Accessing the machines
To access machine, simple ssh from inside cern to any of the voilcdirac* machines.
It might be that this access will be restricted to aiadm machines in the future.
Then one has to join ai-admin e-group and log in to aiadm first.
Granting access to someone
The list of users allowed to log on to these machines is specified in the
puppet manifests for voilcdirac.
If you can edit these manifests you can add users to log on to these machines.
Migrating services to new machines
For most services, it's very simple: simply install an instance of the service on the new machine, and you're done. For the services below, there are a few precautions.
Proxy Manager
Nothing particular but the fact that the DB must be installed on the localhost, and not on the DBOD service. This is for security as the proxies are stored in there.
Configuration Service
- Copy the ILC-Prod.cfg that's in
/opt/dirac/etc/
to the new host. Also copy the /opt/dirac/etc/csbackup
directory.
- Edit the new host's
/opt/dirac/etc/dirac.cfg
and change the following sections:
DIRAC
{
Configuration
{
Servers = dips://volcd05.cern.ch:9135/Configuration/Server, dips://volcd01.cern.ch:9135/Configuration/Server
MasterServer = dips://volcd05.cern.ch:9135/Configuration/Server
Master = yes
Name = ILC-Prod
}
Setups
{
ILC-Production
{
Configuration = Production
}
}
}
- Make sure the ILC-Prod.cfg file also contains the same info for the MasterServer.
- Restart the Configuration_Server and check that in its log it starts with
Starting configuration service as master
- Update all the other machines.
Make sure the
/afs/cern.ch/eng/clic/data/ILCDIRACTars/defaults/ilc.cfg
contains the link to the new CS instance too. Potentially update the client's dirac.cfg (if the former host(s) is(are) killed)
Request Management
This cannot be moved easily at all: jobs need the service to be available (for failover requests), and it's not possible to move to a new system from scratch: jobs would never be cleaned as their requests would never be marked as Done. The new version of the system being completely different, it will be possible to have both running in parallel.
Sandbox Store and associated DB
This service is a bit tricky.

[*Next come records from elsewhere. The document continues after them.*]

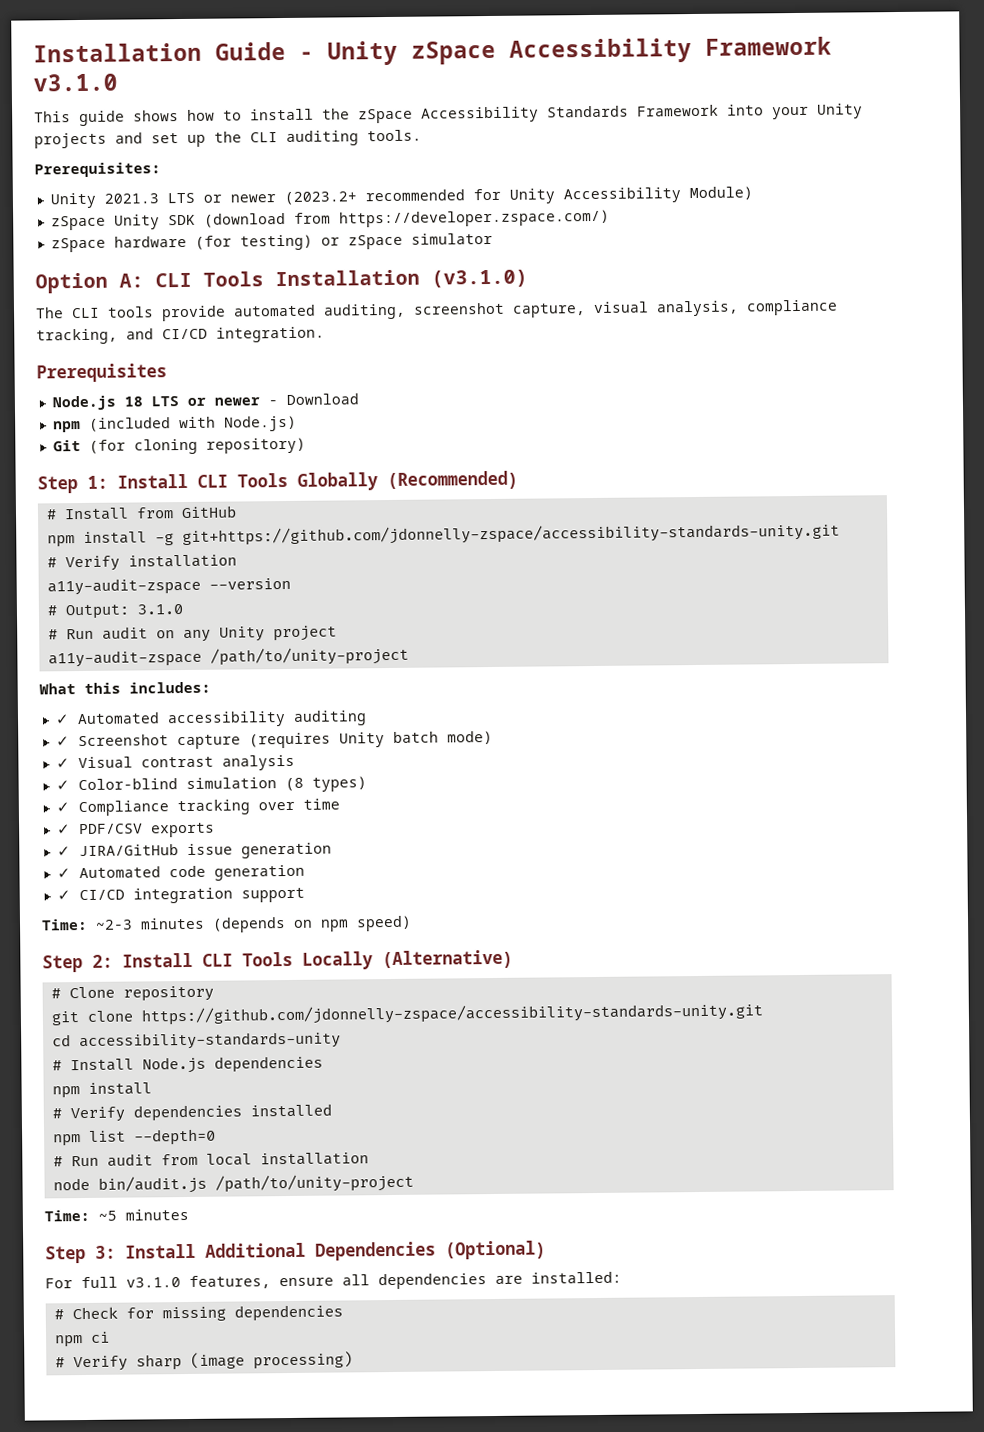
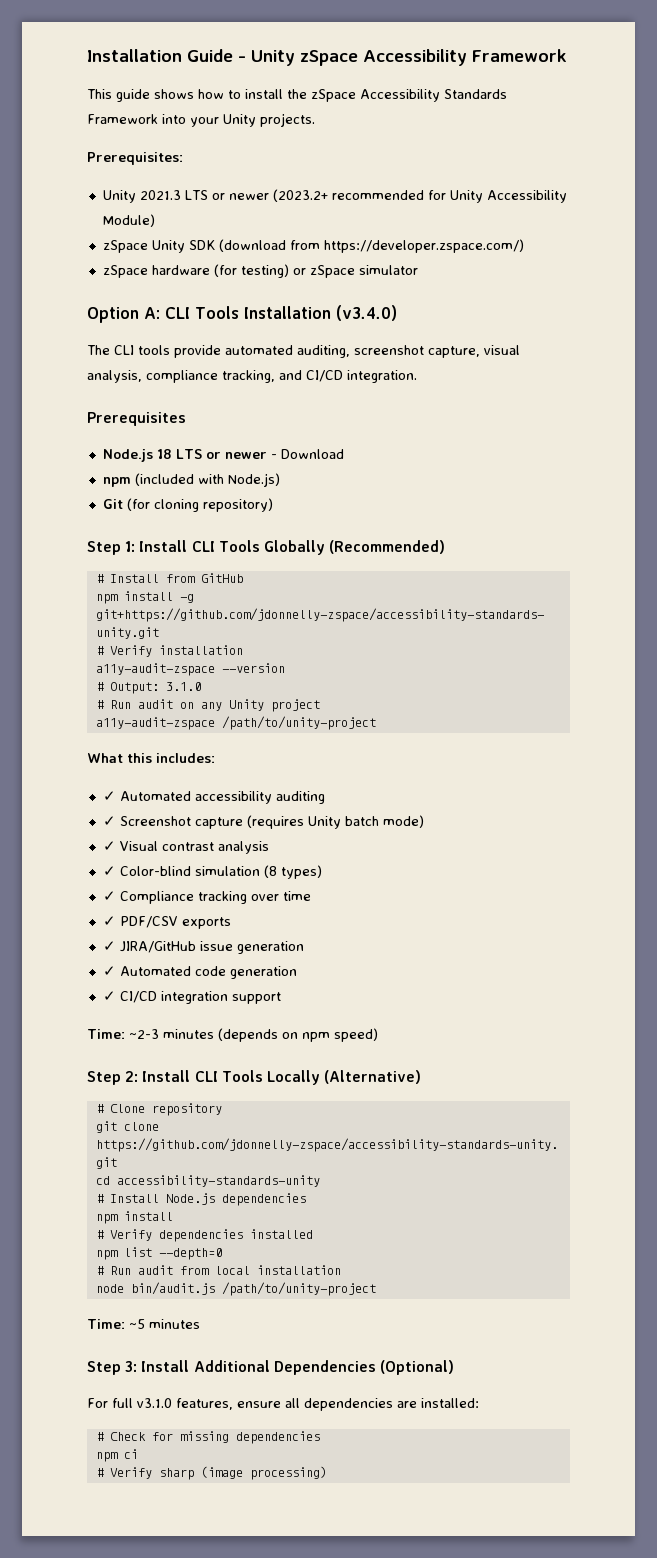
- Installation Guide - Unity zSpace Accessibility Framework v3.1.0
+ Installation Guide - Unity zSpace Accessibility Framework
- This guide shows how to install the zSpace Accessibility Standards Framework into your Unity projects and set up the CLI auditing tools.
+ This guide shows how to install the zSpace Accessibility Standards Framework into your Unity projects.
- Option A: CLI Tools Installation (v3.1.0)
+ Option A: CLI Tools Installation (v3.4.0)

It defines not only a service for the Job WMS, but also a storage element. To migrate, the recommended recipe is the following (A. Casajus):
- Install a new sandbox store in your new host
- Define a new SE for that sandbox (I'll call it NewSBSE)
- Here you have two SB services running
- Define the SB SE to be your new one (NewSBSE)

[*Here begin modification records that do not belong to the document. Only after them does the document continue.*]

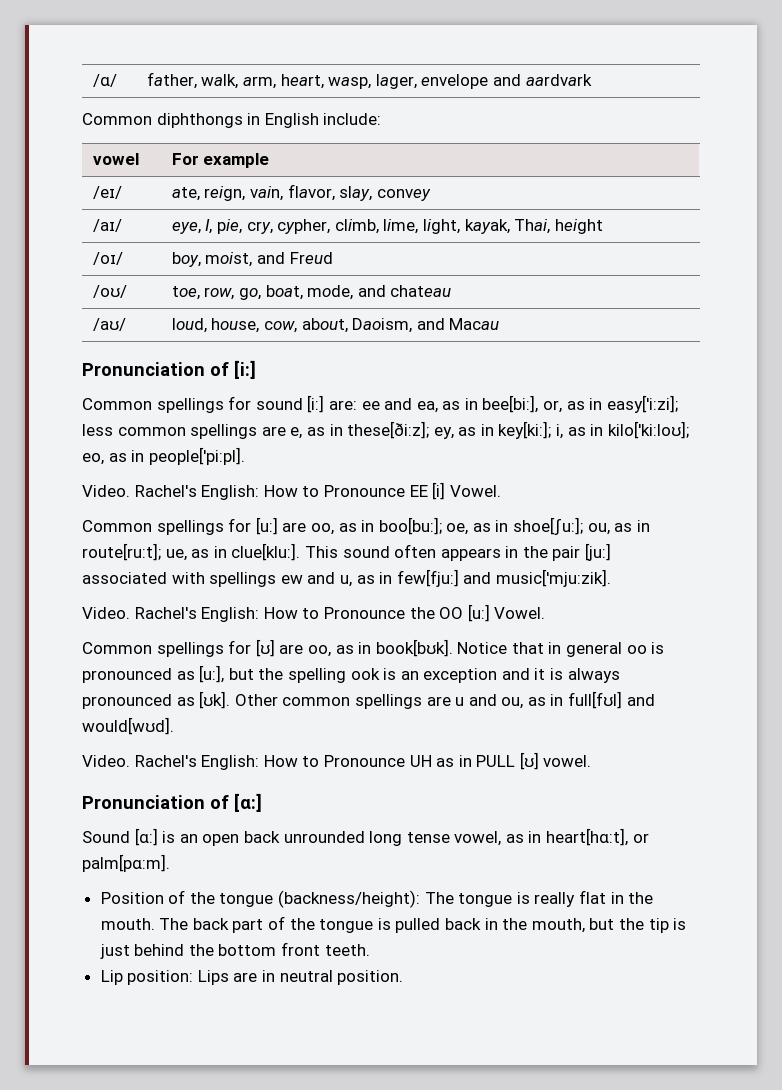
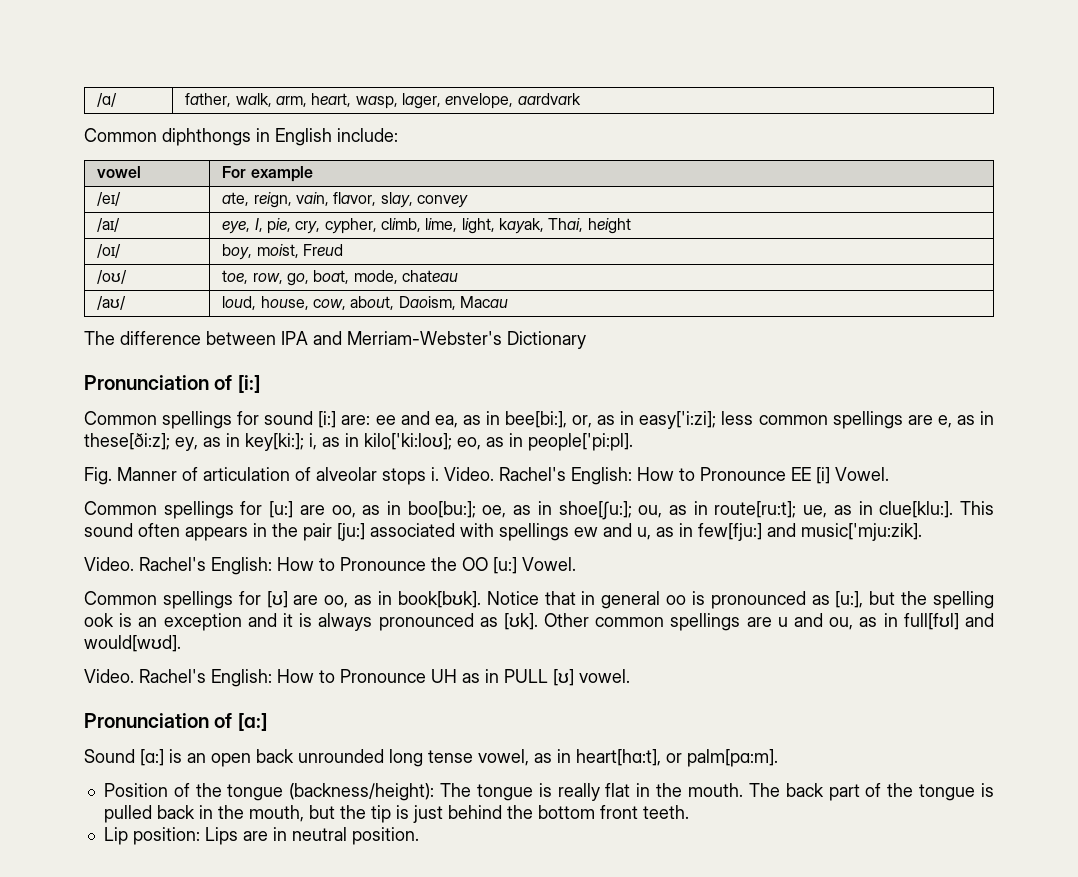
- /ɑ/ | father, walk, arm, heart, wasp, lager, envelope and aardvark
+ /ɑ/ | father, walk, arm, heart, wasp, lager, envelope, aardvark
- /oɪ/ | boy, moist, and Freud
+ /oɪ/ | boy, moist, Freud
- /oʊ/ | toe, row, go, boat, mode, and chateau
+ /oʊ/ | toe, row, go, boat, mode, chateau
- /aʊ/ | loud, house, cow, about, Daoism, and Macau
+ /aʊ/ | loud, house, cow, about, Daoism, Macau
+ The difference between IPA and Merriam-Webster's Dictionary
+ Fig. Manner of articulation of alveolar stops i.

- Here both of your SB services should have configured the new SE
- Old jobs will still retrieve their SB from the old one since the SE is embedded in the SB URL
- New jobs will use the New SB for their sandboxes
- As soon as your old SB gracefully stops being used, remove it
The jobs know about the SE to use, as in their JDL, there is something like
"SB:ProductionSandboxSE|/SandBox/i/ilc_prod/03f/e5e/03fe5e4cb9889b87bb437adcc310337f.tar.bz2"
where the sandbox storage element is defined as
ProductionSandboxSE
. So when the job gets its input sandbox, it will connect to the
ProductionSandboxSE
which has as en end point a specific
SandboxStore.
gLite job matching
Understanding the way the job matching is done is necessary to understand why jobs get killed sometimes.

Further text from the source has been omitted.